Instructions to follow - Give the records below again, word for word. No pictures belong in the copy.

----

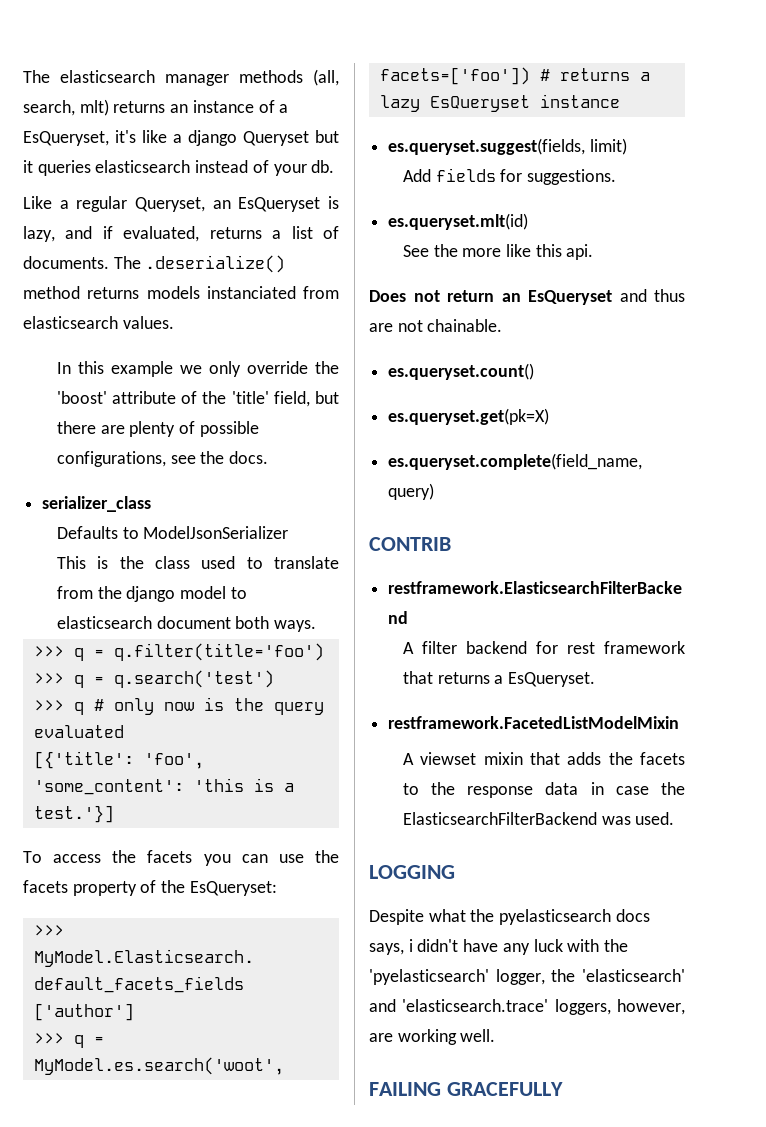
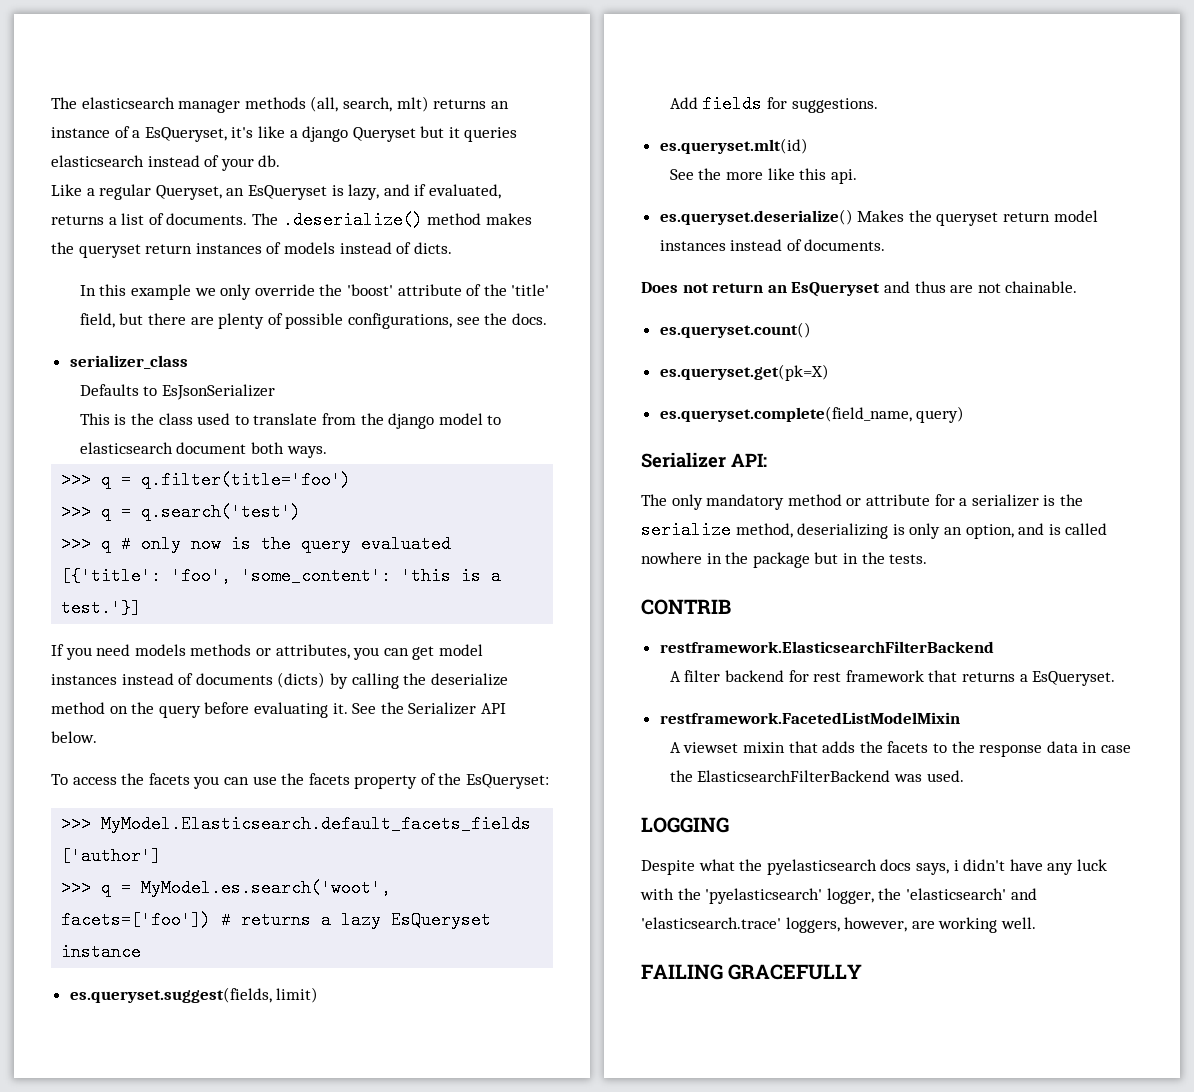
[87,286,339,299] [23,316,174,329] returns models instanciated from elasticsearch values. -> [485,213,532,225] [51,242,452,258] makes the queryset return instances of models instead of dicts.
[143,526,289,539] ModelJsonSerializer -> [162,384,276,400] EsJsonSerializer
(114, 814) none -> [51,644,483,660] [51,672,508,689] [51,702,506,718] [51,731,97,743] // If you need models methods or attributes, you can get model instances instead of documents (dicts) by calling the deserialize method on the query before evaluating it. See the Serializer API below.
(594, 252) none -> [659,209,1098,226] [659,239,886,251] // es.queryset.deserialize() Makes the queryset return model instances instead of documents.
(435, 491) none -> [641,452,767,468] [641,494,1083,510] [641,521,1108,539] [641,552,928,568] // Serializer API: // The only mandatory method or attribute for a serializer is the serialize method, deserializing is only an option, and is called nowhere in the package but in the tests.

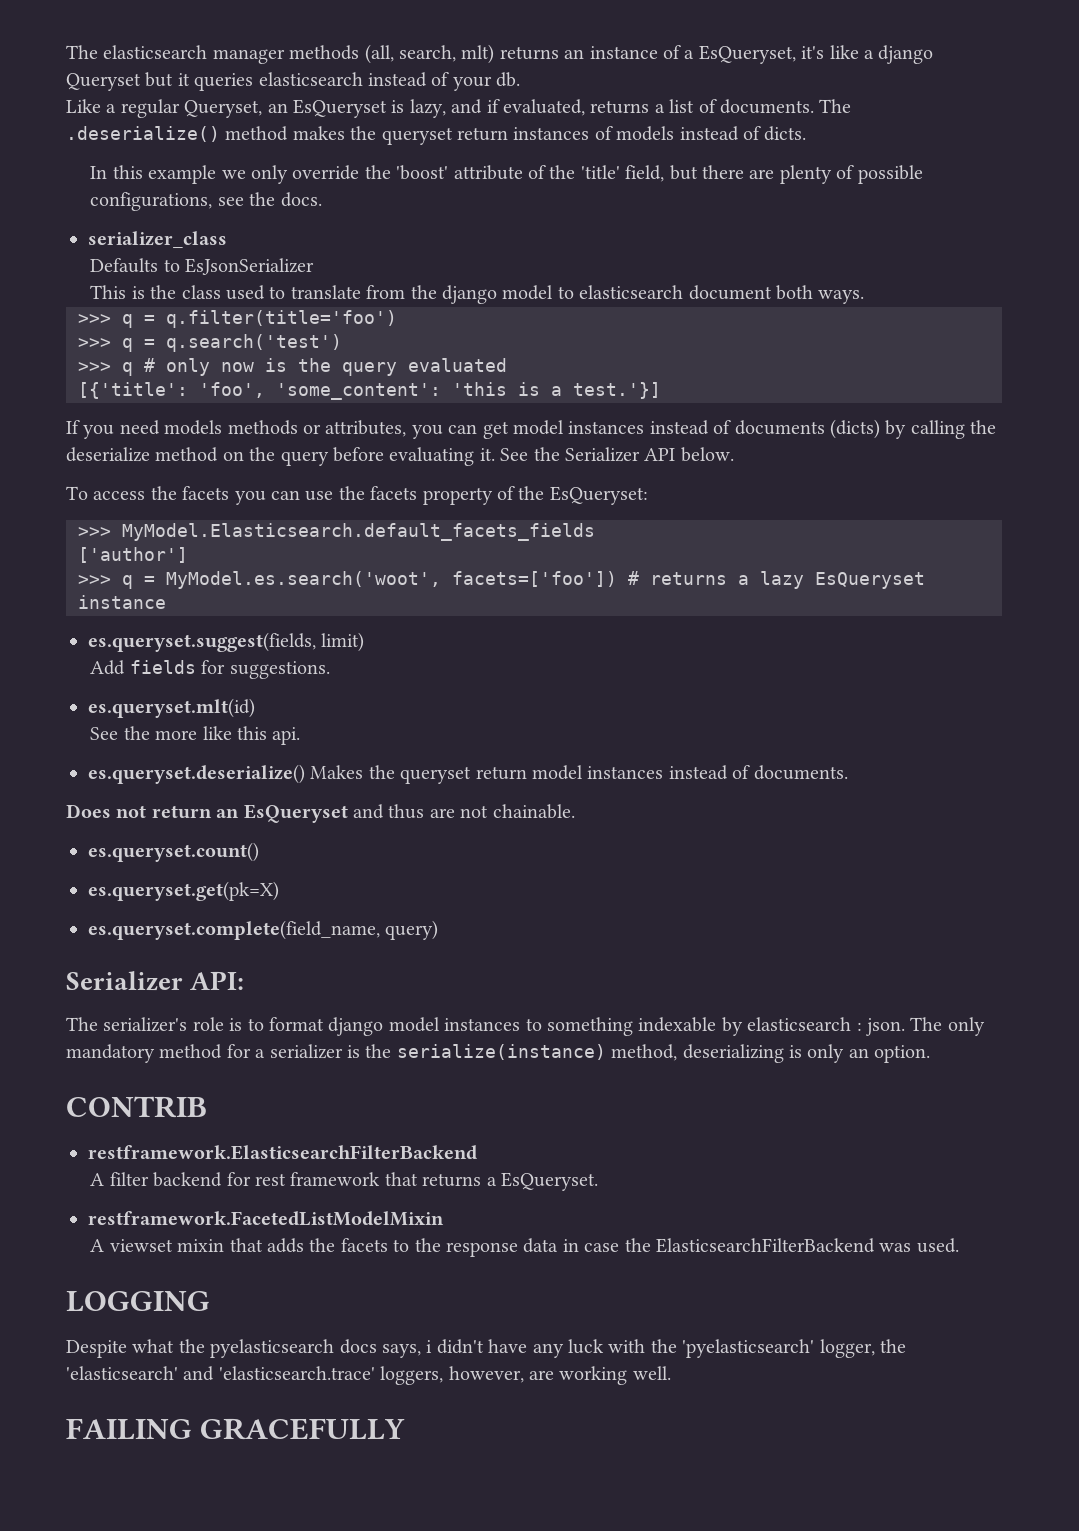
(667, 500) none -> [103,1017,943,1036] serializer's role is to format django model instances to something indexable by elasticsearch : json. The
[846,494,930,506] or attribute -> (223, 1051) none
[641,521,731,539] serialize -> [396,1044,606,1060] serialize(instance)
[965,523,1108,539] [641,552,928,568] option, and is called nowhere in the package but in the tests. -> [874,1045,931,1063] option.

----

Response to the exercise -
[87,286,339,299] [23,316,174,329] returns models instanciated from elasticsearch values. -> [485,213,532,225] [51,242,452,258] makes the queryset return instances of models instead of dicts.
[143,526,289,539] ModelJsonSerializer -> [162,384,276,400] EsJsonSerializer
(114, 814) none -> [51,644,483,660] [51,672,508,689] [51,702,506,718] [51,731,97,743] // If you need models methods or attributes, you can get model instances instead of documents (dicts) by calling the deserialize method on the query before evaluating it. See the Serializer API below.
(594, 252) none -> [659,209,1098,226] [659,239,886,251] // es.queryset.deserialize() Makes the queryset return model instances instead of documents.
(435, 491) none -> [641,452,767,468] [641,494,1083,510] [641,521,1108,539] [641,552,928,568] // Serializer API: // The only mandatory method or attribute for a serializer is the serialize method, deserializing is only an option, and is called nowhere in the package but in the tests.

(667, 500) none -> [103,1017,943,1036] serializer's role is to format django model instances to something indexable by elasticsearch : json. The
[846,494,930,506] or attribute -> (223, 1051) none
[641,521,731,539] serialize -> [396,1044,606,1060] serialize(instance)
[965,523,1108,539] [641,552,928,568] option, and is called nowhere in the package but in the tests. -> [874,1045,931,1063] option.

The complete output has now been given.